The Administration should delay enacting this regulation. At minimum, more time should be given until there is better data upon which to craft a proposal and assess its full effects, especially because of the number of aspiring students and job seekers that would be impacted during very challenging economic times. The Administration should also look for ways to encourage more private sector investment in our education system, not less, particularly in developing the job training programs needed to keep our nation’s innovation edge. And any discussion of quality must include all segments of the system, not just the career colleges.
(Full disclosure, we work with a number of groups involved in both for-profit higher education as well as community colleges and public institutions of higher education. We also work with investors who have been tracking higher education regulations).

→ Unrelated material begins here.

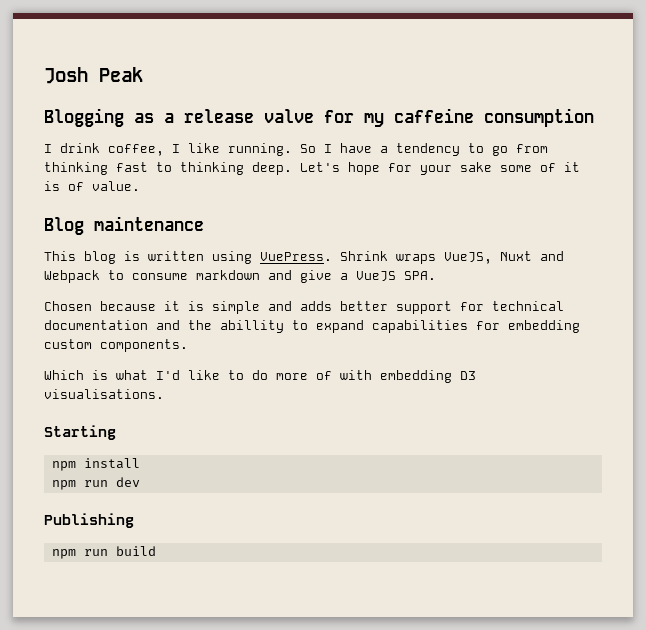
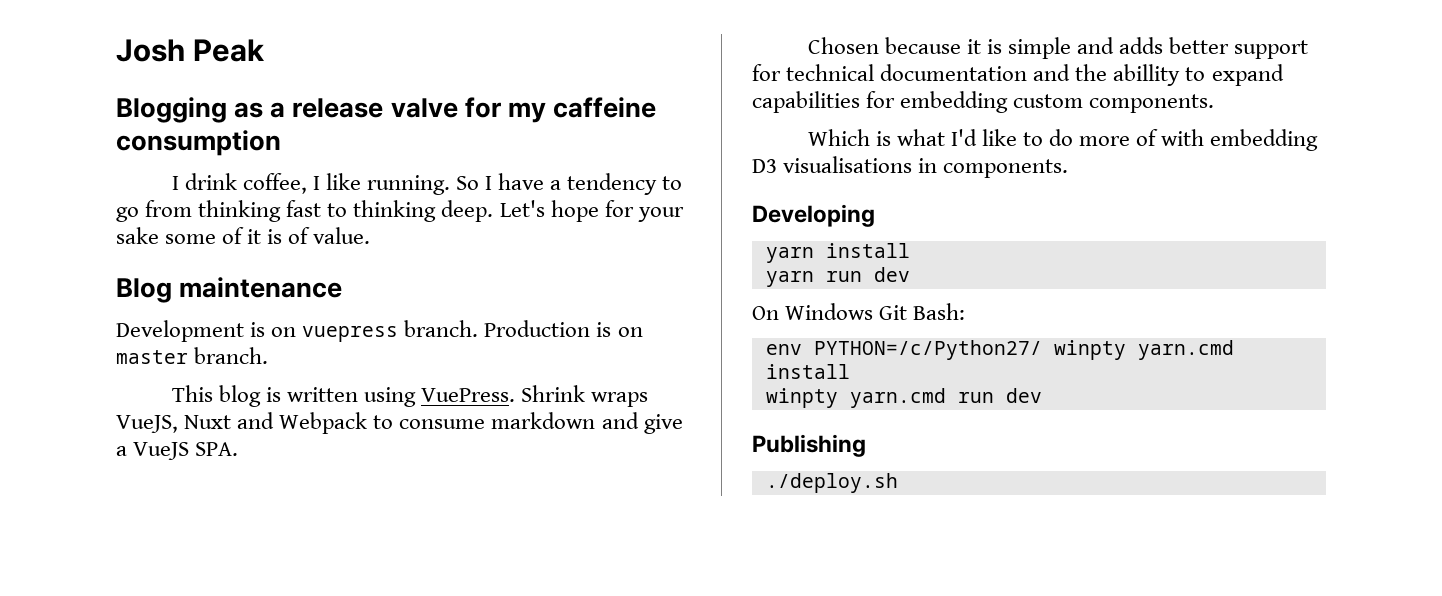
(204, 223) none -> [116,320,643,342] [116,347,269,364] // Development is on vuepress branch. Production is on master branch.
[44,389,164,399] [44,425,116,440] [51,458,140,471] [51,480,76,490] visualisations. // Starting // npm install // npm -> [783,156,1069,178] [752,204,875,227] [765,243,910,263] [765,267,910,287] [752,303,966,320] [765,340,1234,360] [765,364,850,379] [765,388,946,408] visualisations in components. // Developing // yarn install // yarn run dev // On Windows Git Bash: // env PYTHON=/c/Python27/ winpty yarn.cmd install // winpty yarn.cmd
[51,546,156,559] npm run build -> [765,473,898,493] ./deploy.sh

Lots of comments from students but also a number of local Chambers of Commerce raising concerns about the impact of the reg given the weak economy and need for job training. Also a surprising number of comments submitted by members of congress and state legislators. CCA also submitted a comment suggesting the comment period be extended to 90 days since the Department didn't release all the data at the beginning of the process. Quick timeline for how this has played out over the last 45 days:
This version of the Gainful Employment proposal as released on July 23, 2010
Officially published in the Federal Register on July 26, 2010
It's doubtful the Department will extend the comment period but it will be an enormous challenge for staff to sift through all these comments over the next few months and also deal with some of the legitimate concerns raised around the complexity of the proposal. Those interested in K12 education reform need to pay attention to this debate since the politics here will have implications for what happens with ESEA reauthorization next year.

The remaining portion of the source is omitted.